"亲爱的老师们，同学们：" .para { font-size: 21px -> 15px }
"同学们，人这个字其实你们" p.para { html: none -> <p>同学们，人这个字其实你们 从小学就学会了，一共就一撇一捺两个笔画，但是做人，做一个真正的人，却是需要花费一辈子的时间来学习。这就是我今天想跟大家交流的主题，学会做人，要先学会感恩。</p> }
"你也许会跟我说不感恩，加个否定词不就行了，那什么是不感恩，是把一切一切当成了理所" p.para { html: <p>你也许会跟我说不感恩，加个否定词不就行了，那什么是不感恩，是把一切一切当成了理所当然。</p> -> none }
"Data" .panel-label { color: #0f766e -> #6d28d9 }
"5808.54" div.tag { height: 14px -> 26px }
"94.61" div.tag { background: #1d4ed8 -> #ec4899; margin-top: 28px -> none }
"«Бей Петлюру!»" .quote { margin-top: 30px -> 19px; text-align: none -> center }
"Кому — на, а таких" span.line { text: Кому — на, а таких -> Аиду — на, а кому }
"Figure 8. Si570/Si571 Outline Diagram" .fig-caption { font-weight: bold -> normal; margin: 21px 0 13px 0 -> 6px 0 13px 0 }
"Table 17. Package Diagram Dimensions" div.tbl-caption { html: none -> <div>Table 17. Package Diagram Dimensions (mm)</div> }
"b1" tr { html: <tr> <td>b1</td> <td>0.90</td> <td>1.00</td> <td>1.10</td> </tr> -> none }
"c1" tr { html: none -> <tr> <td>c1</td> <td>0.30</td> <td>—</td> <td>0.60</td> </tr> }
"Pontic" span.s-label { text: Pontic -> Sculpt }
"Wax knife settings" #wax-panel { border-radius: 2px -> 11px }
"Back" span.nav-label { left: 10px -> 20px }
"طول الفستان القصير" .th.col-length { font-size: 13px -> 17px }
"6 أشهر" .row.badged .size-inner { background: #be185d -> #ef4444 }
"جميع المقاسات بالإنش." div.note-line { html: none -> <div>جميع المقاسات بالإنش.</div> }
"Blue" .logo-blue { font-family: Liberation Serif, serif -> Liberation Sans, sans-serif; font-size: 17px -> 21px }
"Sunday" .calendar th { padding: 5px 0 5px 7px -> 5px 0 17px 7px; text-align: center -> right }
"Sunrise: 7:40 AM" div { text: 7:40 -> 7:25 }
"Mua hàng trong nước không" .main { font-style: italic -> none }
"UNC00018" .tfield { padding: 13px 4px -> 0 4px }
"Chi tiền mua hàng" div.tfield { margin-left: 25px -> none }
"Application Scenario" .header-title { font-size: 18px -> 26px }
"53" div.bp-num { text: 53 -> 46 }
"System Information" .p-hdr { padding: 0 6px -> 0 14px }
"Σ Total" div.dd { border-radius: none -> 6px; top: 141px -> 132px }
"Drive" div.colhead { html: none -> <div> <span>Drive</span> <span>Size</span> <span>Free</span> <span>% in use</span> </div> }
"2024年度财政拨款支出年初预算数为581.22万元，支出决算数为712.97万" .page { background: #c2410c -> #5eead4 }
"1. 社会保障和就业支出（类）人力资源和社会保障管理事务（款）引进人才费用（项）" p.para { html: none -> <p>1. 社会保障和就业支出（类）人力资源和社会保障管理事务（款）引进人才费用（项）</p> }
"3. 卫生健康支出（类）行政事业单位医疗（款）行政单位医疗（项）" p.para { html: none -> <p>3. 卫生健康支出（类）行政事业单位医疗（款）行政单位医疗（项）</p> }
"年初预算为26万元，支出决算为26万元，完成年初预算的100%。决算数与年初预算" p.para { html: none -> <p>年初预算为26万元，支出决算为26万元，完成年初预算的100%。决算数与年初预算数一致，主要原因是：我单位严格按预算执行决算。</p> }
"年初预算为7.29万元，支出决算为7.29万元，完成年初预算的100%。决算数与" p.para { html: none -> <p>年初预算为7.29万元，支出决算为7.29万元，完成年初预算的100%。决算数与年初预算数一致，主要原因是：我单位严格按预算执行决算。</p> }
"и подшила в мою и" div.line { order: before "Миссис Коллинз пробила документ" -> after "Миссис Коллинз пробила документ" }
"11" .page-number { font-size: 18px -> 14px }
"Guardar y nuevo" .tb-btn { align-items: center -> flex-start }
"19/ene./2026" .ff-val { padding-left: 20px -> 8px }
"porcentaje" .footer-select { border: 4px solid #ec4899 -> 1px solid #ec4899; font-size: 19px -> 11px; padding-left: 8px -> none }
============================================================
▶ _Aim of the task_:
Set down verbatim only the lines between the start of the data above and the line with "padding: 13px 4px", both boundaries included.

▶ _Response area_:
"亲爱的老师们，同学们：" .para { font-size: 21px -> 15px }
"同学们，人这个字其实你们" p.para { html: none -> <p>同学们，人这个字其实你们 从小学就学会了，一共就一撇一捺两个笔画，但是做人，做一个真正的人，却是需要花费一辈子的时间来学习。这就是我今天想跟大家交流的主题，学会做人，要先学会感恩。</p> }
"你也许会跟我说不感恩，加个否定词不就行了，那什么是不感恩，是把一切一切当成了理所" p.para { html: <p>你也许会跟我说不感恩，加个否定词不就行了，那什么是不感恩，是把一切一切当成了理所当然。</p> -> none }
"Data" .panel-label { color: #0f766e -> #6d28d9 }
"5808.54" div.tag { height: 14px -> 26px }
"94.61" div.tag { background: #1d4ed8 -> #ec4899; margin-top: 28px -> none }
"«Бей Петлюру!»" .quote { margin-top: 30px -> 19px; text-align: none -> center }
"Кому — на, а таких" span.line { text: Кому — на, а таких -> Аиду — на, а кому }
"Figure 8. Si570/Si571 Outline Diagram" .fig-caption { font-weight: bold -> normal; margin: 21px 0 13px 0 -> 6px 0 13px 0 }
"Table 17. Package Diagram Dimensions" div.tbl-caption { html: none -> <div>Table 17. Package Diagram Dimensions (mm)</div> }
"b1" tr { html: <tr> <td>b1</td> <td>0.90</td> <td>1.00</td> <td>1.10</td> </tr> -> none }
"c1" tr { html: none -> <tr> <td>c1</td> <td>0.30</td> <td>—</td> <td>0.60</td> </tr> }
"Pontic" span.s-label { text: Pontic -> Sculpt }
"Wax knife settings" #wax-panel { border-radius: 2px -> 11px }
"Back" span.nav-label { left: 10px -> 20px }
"طول الفستان القصير" .th.col-length { font-size: 13px -> 17px }
"6 أشهر" .row.badged .size-inner { background: #be185d -> #ef4444 }
"جميع المقاسات بالإنش." div.note-line { html: none -> <div>جميع المقاسات بالإنش.</div> }
"Blue" .logo-blue { font-family: Liberation Serif, serif -> Liberation Sans, sans-serif; font-size: 17px -> 21px }
"Sunday" .calendar th { padding: 5px 0 5px 7px -> 5px 0 17px 7px; text-align: center -> right }
"Sunrise: 7:40 AM" div { text: 7:40 -> 7:25 }
"Mua hàng trong nước không" .main { font-style: italic -> none }
"UNC00018" .tfield { padding: 13px 4px -> 0 4px }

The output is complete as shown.